DATASET CONTENT Start Marker
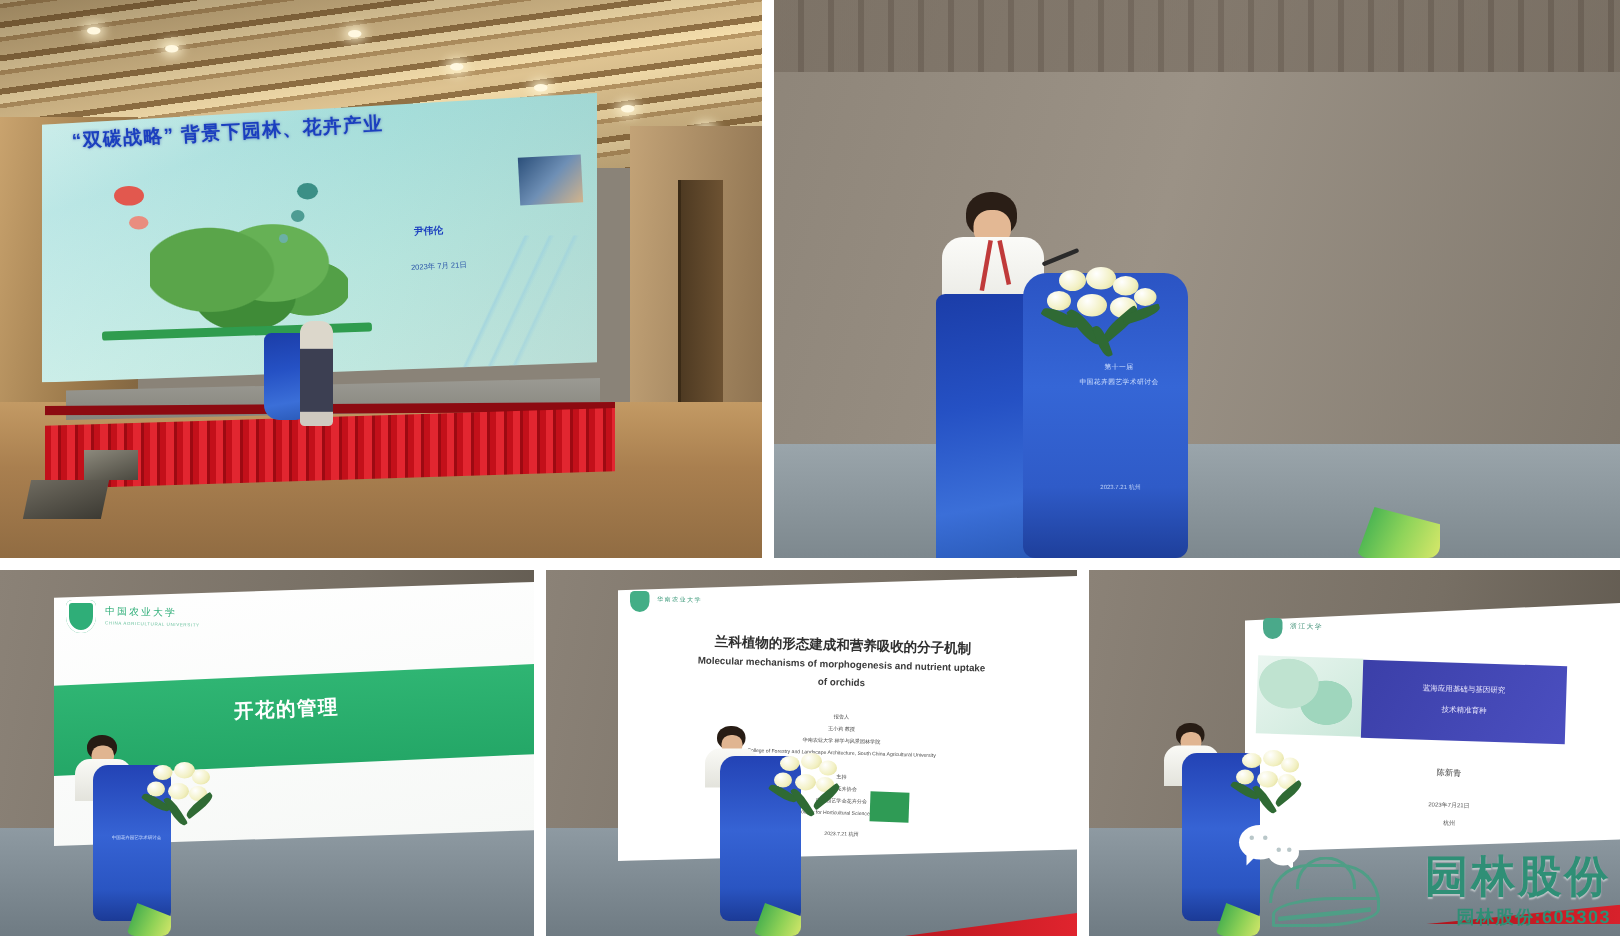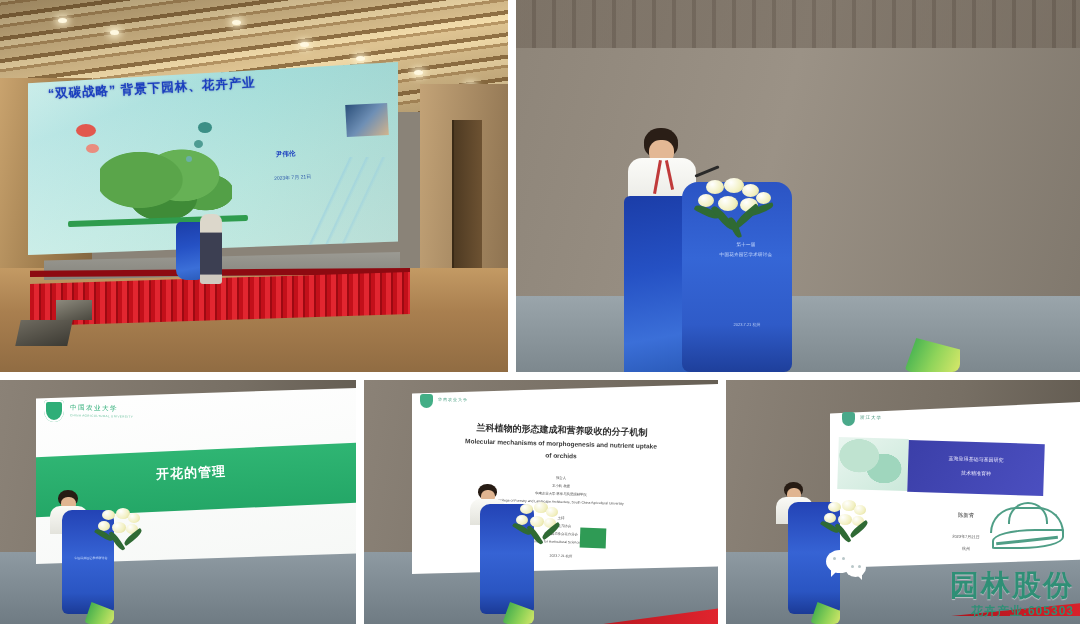--- a/index.html
+++ b/index.html
@@ -494,7 +494,7 @@
     white-space:nowrap;
   }
   #watermark .wm-row2{
-    position:absolute; right:2px; bottom:2px; display:flex; align-items:flex-end; gap:20px;flex-direction:column;
+    position:absolute; right:2px; bottom:2px; display:flex; align-items:flex-end; gap:20px;
   }
   .leaf-logo{ width:92px; height:46px; position:relative; flex:0 0 auto; }
   .leaf-logo .cloud{

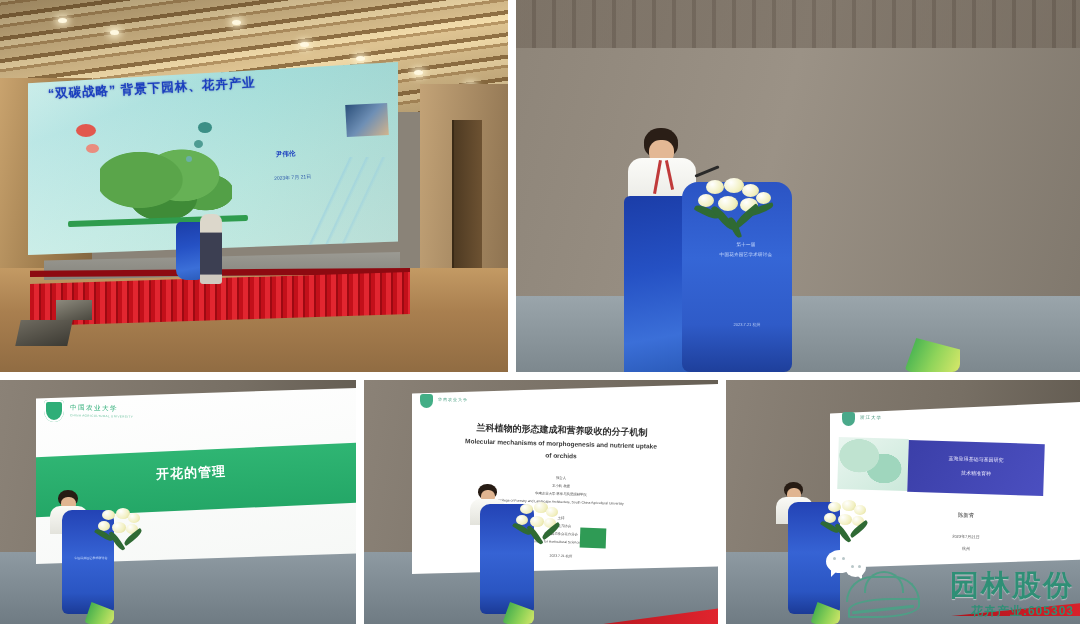--- a/index.html
+++ b/index.html
@@ -751,7 +751,7 @@
       </div>
       <div class="wm-right">
         <div class="wm-sub-brand">园林股份</div>
-        <div class="wm-code">花卉产业:605303</div>
+        <div class="wm-code">园林股份:605303</div>
       </div>
     </div>
   </div>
DATASET CONTENT End Marker
# [EXERCISE DESCRIPTION]
Exactly as they stand, retype all the entries, but omit the pictures.

# [WRITTEN ANSWER]
--- a/index.html
+++ b/index.html
@@ -494,7 +494,7 @@
     white-space:nowrap;
   }
   #watermark .wm-row2{
-    position:absolute; right:2px; bottom:2px; display:flex; align-items:flex-end; gap:20px;flex-direction:column;
+    position:absolute; right:2px; bottom:2px; display:flex; align-items:flex-end; gap:20px;
   }
   .leaf-logo{ width:92px; height:46px; position:relative; flex:0 0 auto; }
   .leaf-logo .cloud{

--- a/index.html
+++ b/index.html
@@ -751,7 +751,7 @@
       </div>
       <div class="wm-right">
         <div class="wm-sub-brand">园林股份</div>
-        <div class="wm-code">花卉产业:605303</div>
+        <div class="wm-code">园林股份:605303</div>
       </div>
     </div>
   </div>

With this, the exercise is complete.